Société

Moustapha, cireur de chaussure…depuis 1943

Au coeur de Rabat, la capitale marocaine, il est là tous les jours depuis 62 ans, à slalomer douze heures par jours entre tables et parasols sur la terrasse ombragée d’un hôtel suranné, le long de l’élégante avenue Mohammed V.
1943: les troupes nazis sont battues à Stalingrad, Mussolini arrêté, le ghetto de Varsovie se soulève, Churchill, Staline et Roosevelt se partagent le monde à Téhéran. A Rabat, Moustapha a 8 ans et cire ses premières godasses des colons français.
Le Maroc est alors sous protectorat, les premiers frémissements de l’indépendance se font sentir avec la création du parti de l’Istiqlal et le gamin manie déjà le chiffon et la brosse à dents aux poils collés par le cirage.
Trois règnes – ceux des souverains marocains Mohammed V, Hassan II et Mohammed VI – plus tard, le "gamin" a 71 ans et huit enfants. "Cinq garçons, trois filles. Y’en a que trois qui travaillent". La femme? "A la maison".
Comme un chat à l’affût, il repère vite sa proie: la chaussure sale, terne, si possible "étrangère": ça paye mieux.
Parfois assis à l’ombre sur son minuscule tabouret de poupée, il attend, le menton dans la main, dans sa blouse bleue. A ses pieds sa petite boîte de cireur qui s’ouvre sur les côtés, tel un capot de voiture des années 20. Toute sa vie tient dedans.
Sous un petit bonnet d’où émergent ses cheveux blancs, le visage est dépigmenté autour d’une fine barbe, blanche elle-aussi. Les dents sont rares et de guingois. Et pourtant, il arrive à sourir.
Combien de chaussures a-t-il pu cirer en 62 ans?

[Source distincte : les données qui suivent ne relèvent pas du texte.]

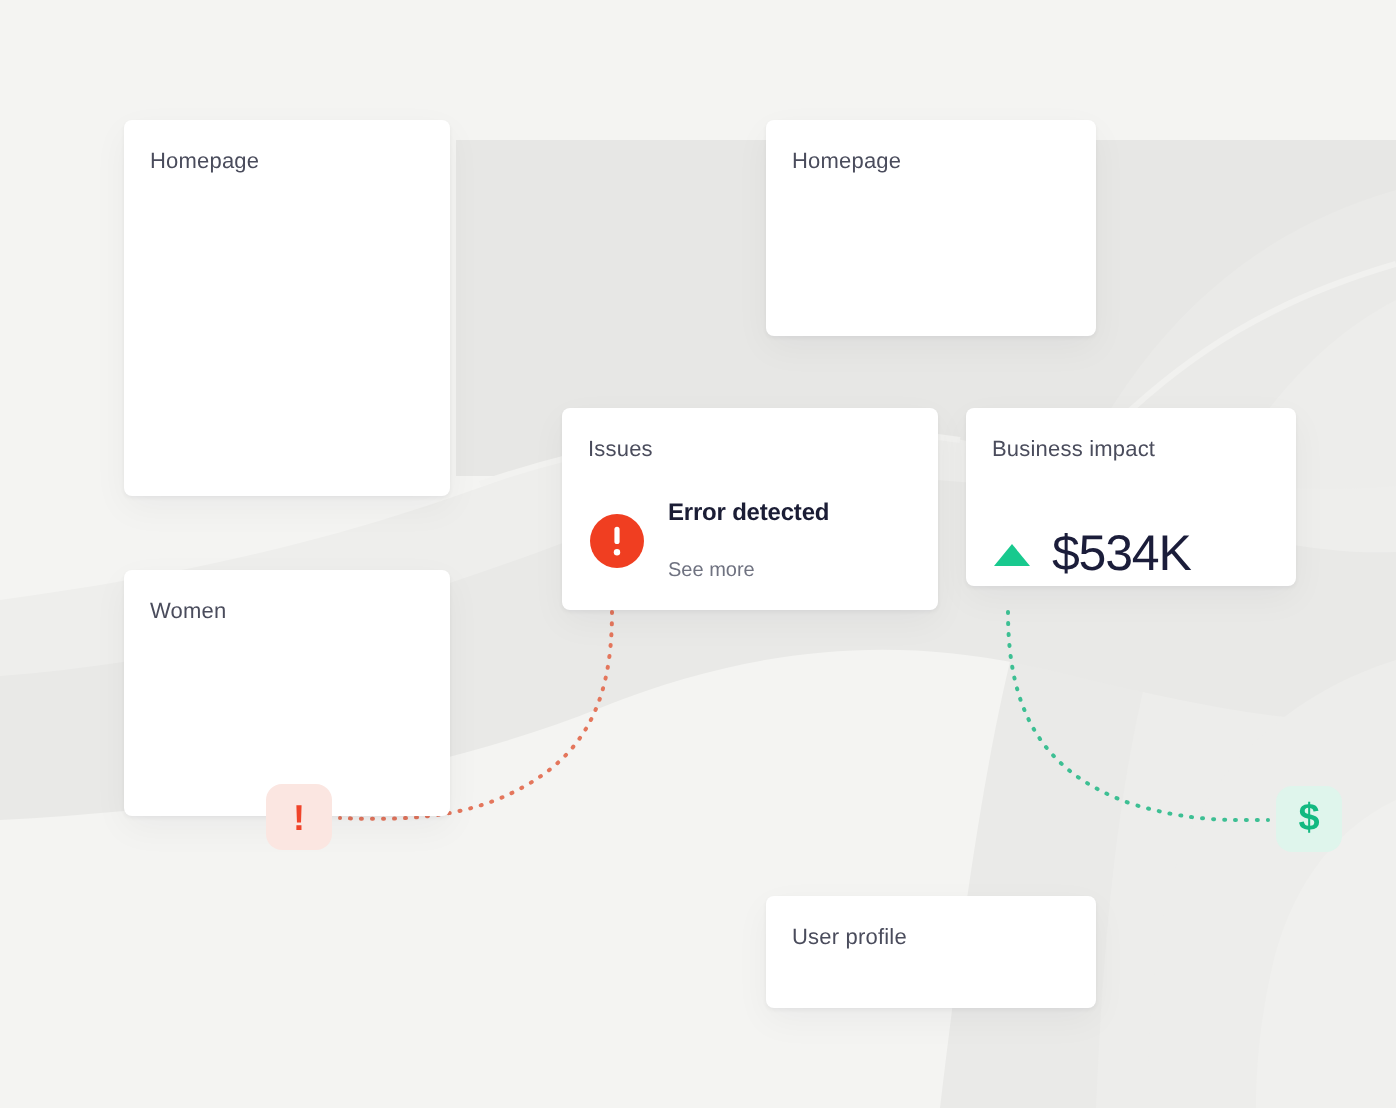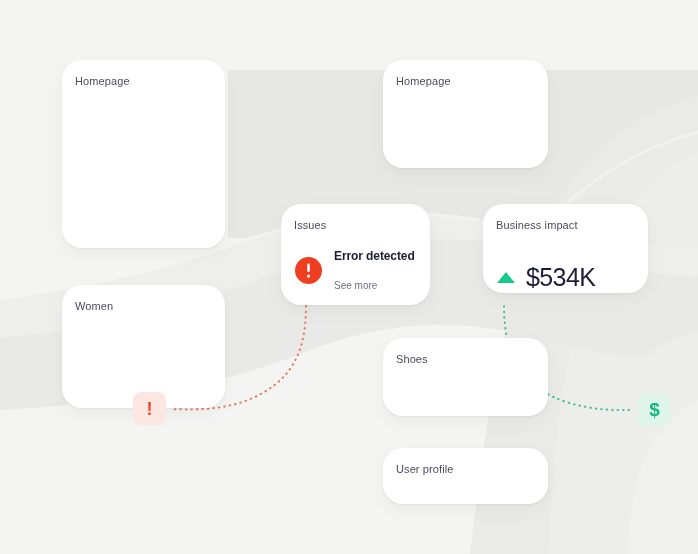"Homepage" .card { border-radius: 20px -> 4px }
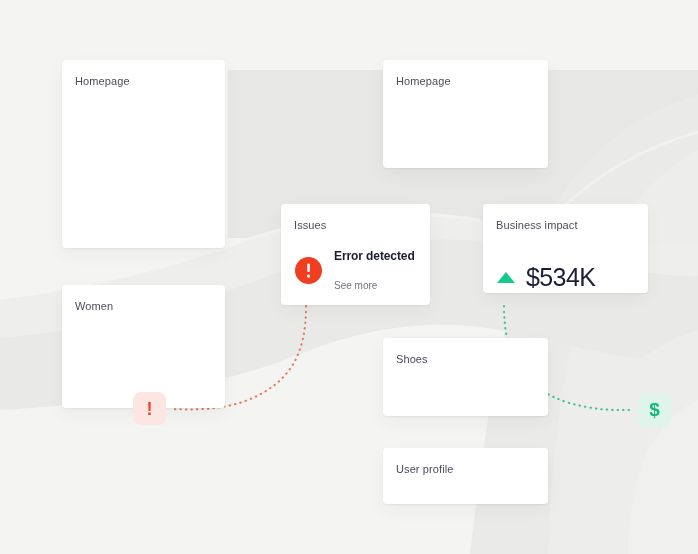"Issues" #card-issues { width: 149px -> 188px }
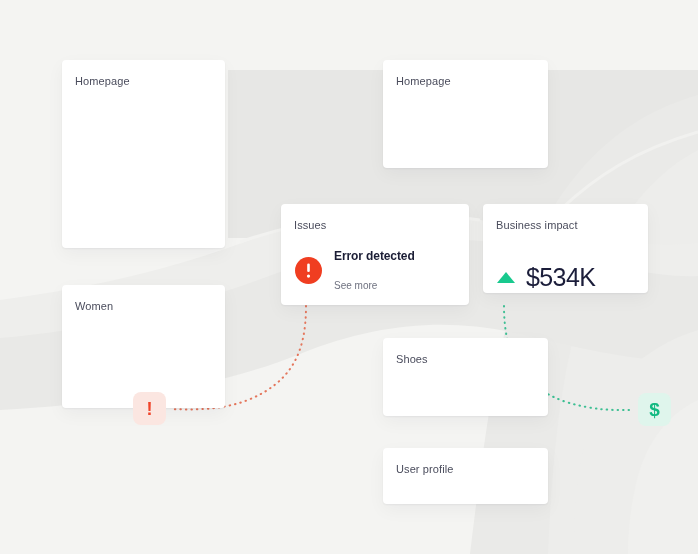"Shoes" div.card { html: <div> <span>Shoes</span> </div> -> none }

Derrière ses épaisses lunettes, le regard incrédule s’agrandit devant une telle question.
"Je gagne 1.000, des fois 1.500" dirhams par mois (entre 100 et 150 euros).
"Il gagne bien. Ca va", sourit un garçon de café un peu moins âgé, le plateau chargé de verres de café fumant.
"M’arrêter? Pas possible. Il faut nourrir la famille, payer le loyer, acheter les médicaments", continue Moustapha en sortant d’une poche deux vaporisateurs contre l’asthme.
Et Mohammed VI, surnommé le "roi des pauvres"? "Oooh je l’aime beaucoup. Je le regarde tout le temps à la télévision. Il est gentil. Mais il ne peut pas donner à tout le monde. Y’a beaucoup trop de pauvres!", sourit-il avec un léger claquement de brosse sur sa boîte en bois: le signal pour changer de chaussure sur le repose-pied.
Moustapha traverse l’Histoire sans histoire, accroupi, les poches remplies de boîtes de cirages, avec en tête des regrets teintés de fatalisme. "Avec les Français, c’était bien, bien… Avec Hassan II aussi. Maintenant y’a moins de travail".